Davy on Mon, 13th Aug 2018 10:41 am
“Italy Gives ECB An Ultimatum: “Guarantee” Bond Spreads Or “Euro Will Be Dismantled”
https://tinyurl.com/yalrd66o
“While the world remains focused on ground zero of the latest emerging markets crisis, Turkey, and whether contagion from its plunging currency will further pressure global assets, a new – well old – threat has emerged. In an unexpectedly sharp attack on the ECB, in two separate posts on Twitter, Claudio Borghi who is the euroskeptic head of the budget committee in Italy’s lower house, stressed that not only is Italy’s spread with German bonds widening, but also the ones of other nations like Spain are doing so. He added that “either the ECB will provide a guarantee or the Euro will be dismantled” as “there is no third option.”

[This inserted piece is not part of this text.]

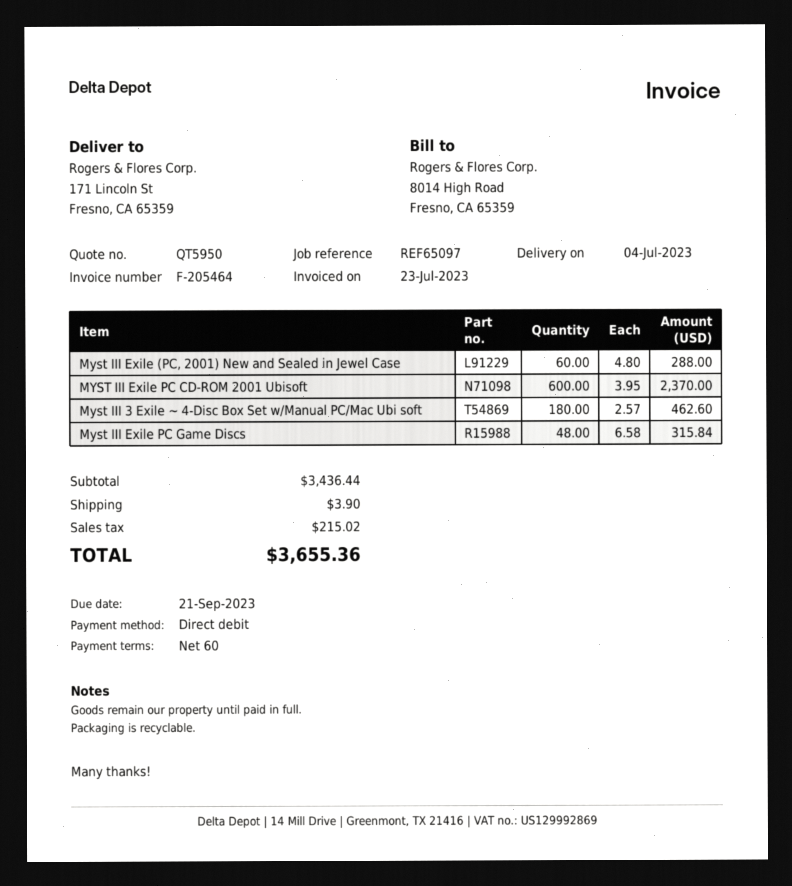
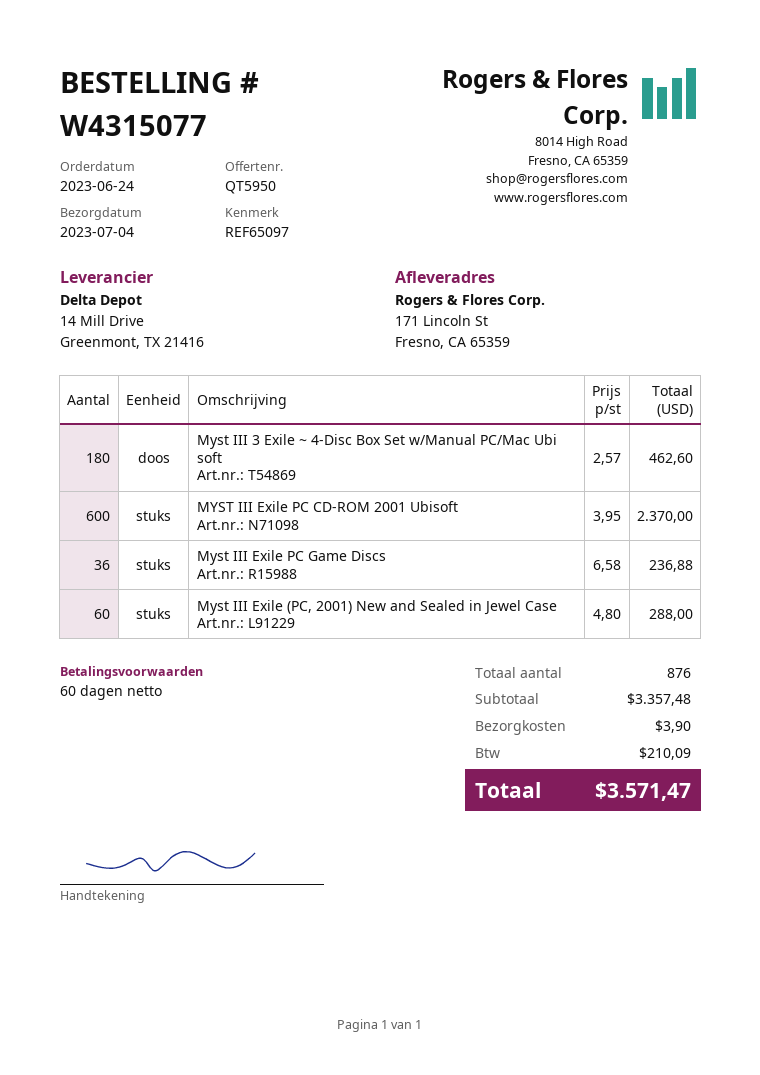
Myst III Exile PC Game Discs: 48 x 6.58 = 315.84 -> 36 x 6.58 = 236.88
subtotal: 3436.44 -> 3357.48
tax: 215.02 -> 210.09
total: 3655.36 -> 3571.47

“Commenting on the interview, several sellside desks have cautioned that this seems like something the ECB is unlikely to do as it represents a destabilizing stance and is thus bearish for the EUR. In a subsequent interview, moments after his tweet, Borghi said that “there cannot be a system at the mercy of market movements” without any shields by the central bank – in other words, Borghi appears to be very much against a free and efficient market in which price discovery is allowed especially on such assets as Italian bonds – and noted that “it is significant that an external event like Turkey that has nothing to do with Italy unleashes such an effect.” Borghi warned about the upcoming end of the ECB’s QE which as we noted previously has been the sole buyer of Italian debt, and whose absence threatens to send Italian bond yields sharply higher: “Nowadays there is a system that has a residual amount of quantitative easing, but with everybody knowing that this is being phased out and will come to an end soon”
rockman on Mon, 13th Aug 2018 11:20 am
As outlined early the Chinese imports of US LNG represents an insignificant portion of US LNG exports.
Antius on Mon, 13th Aug 2018 12:25 pm
Big trouble in little China. Is China finally bust?
https://www.zerohedge.com/news/2018-08-13/secret-truth-about-china-us-and-us-dollar
https://www.zerohedge.com/news/2018-08-13/ex-chinese-central-banker-some-disturbing-factors-have-emerged-chinese-market
No centrally planned economy has ever been a long-term success. So long as Chinese wage rates were low compared to the rest of the world, they could absorb inefficiencies. No longer.
makati1 on Mon, 13th Aug 2018 7:12 pm
Antius, Chinese wage rates are still way lower than most of the world. I expect China to weather this current financial storm, mostly caused by the Us and the Western banking system.
You do realize that there is a financial war going on? The petrodollar is weakening and the yuan is rising. That means the end of the empire eventually. When the Saudis swing to yuan, Game Over!